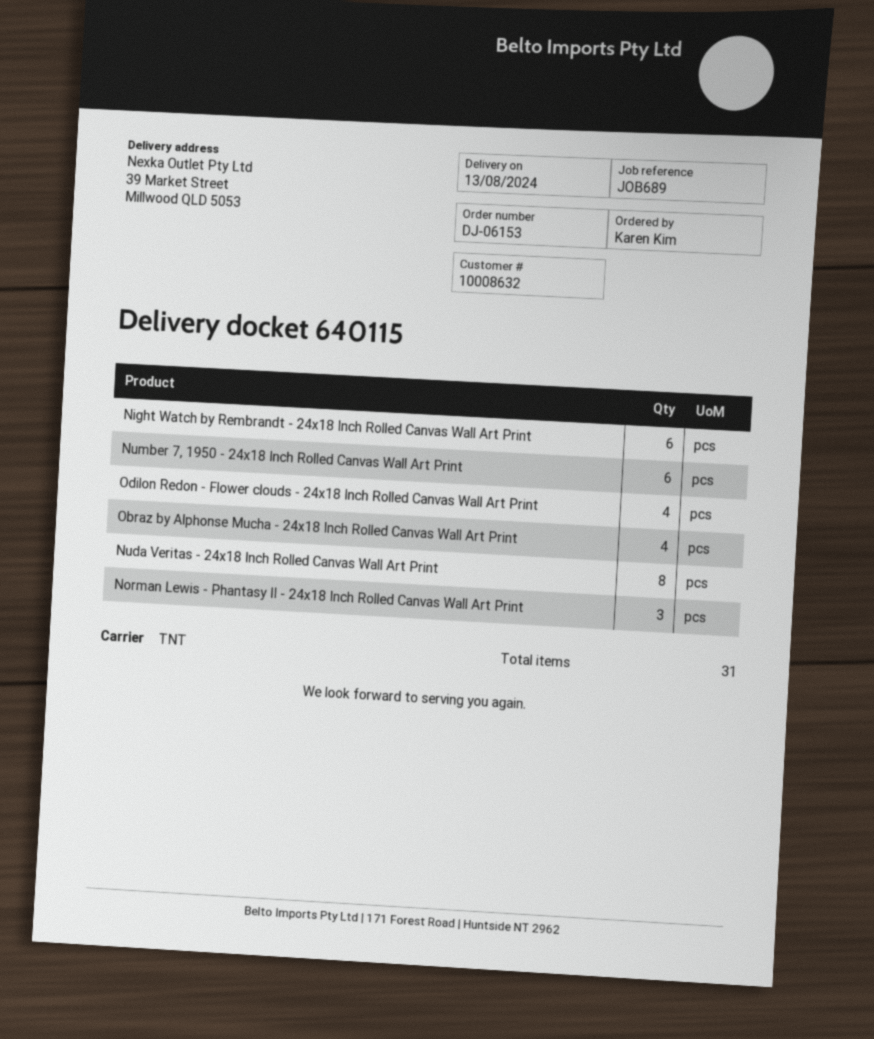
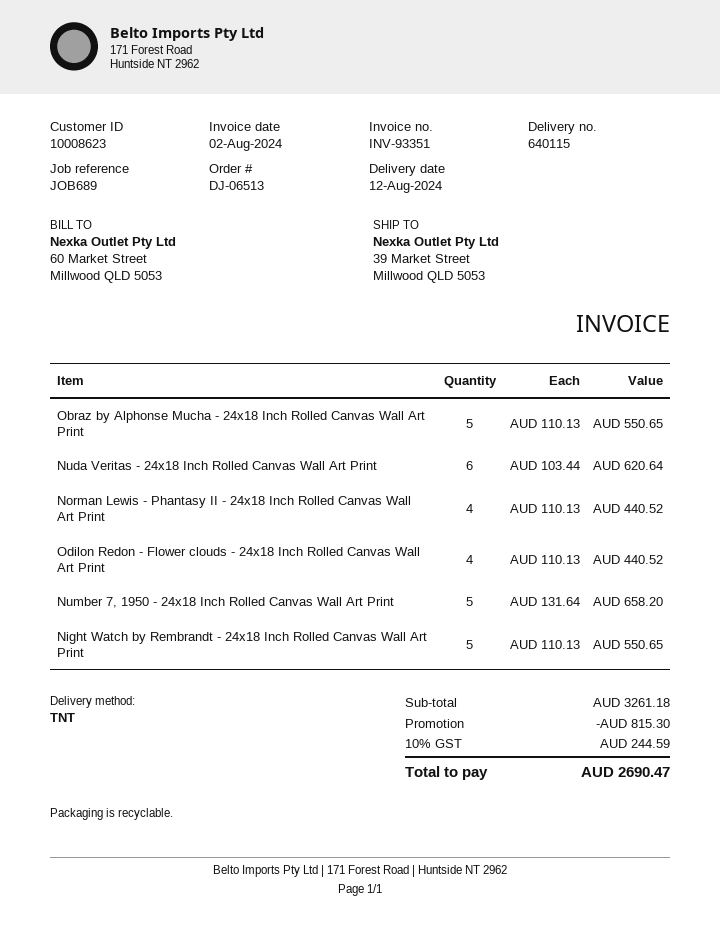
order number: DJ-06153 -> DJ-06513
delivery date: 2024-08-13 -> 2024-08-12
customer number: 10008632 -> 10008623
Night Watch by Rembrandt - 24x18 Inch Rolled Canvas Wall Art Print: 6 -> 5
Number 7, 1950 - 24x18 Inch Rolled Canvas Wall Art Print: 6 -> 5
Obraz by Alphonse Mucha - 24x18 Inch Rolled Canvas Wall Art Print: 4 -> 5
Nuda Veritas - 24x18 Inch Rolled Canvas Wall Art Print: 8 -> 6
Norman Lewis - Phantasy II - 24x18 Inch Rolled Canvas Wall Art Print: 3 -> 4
----------
How to complete this task: Scan the entries for the word "Print". Report each line that has it.

Problem solution:
Night Watch by Rembrandt - 24x18 Inch Rolled Canvas Wall Art Print: 6 -> 5
Number 7, 1950 - 24x18 Inch Rolled Canvas Wall Art Print: 6 -> 5
Obraz by Alphonse Mucha - 24x18 Inch Rolled Canvas Wall Art Print: 4 -> 5
Nuda Veritas - 24x18 Inch Rolled Canvas Wall Art Print: 8 -> 6
Norman Lewis - Phantasy II - 24x18 Inch Rolled Canvas Wall Art Print: 3 -> 4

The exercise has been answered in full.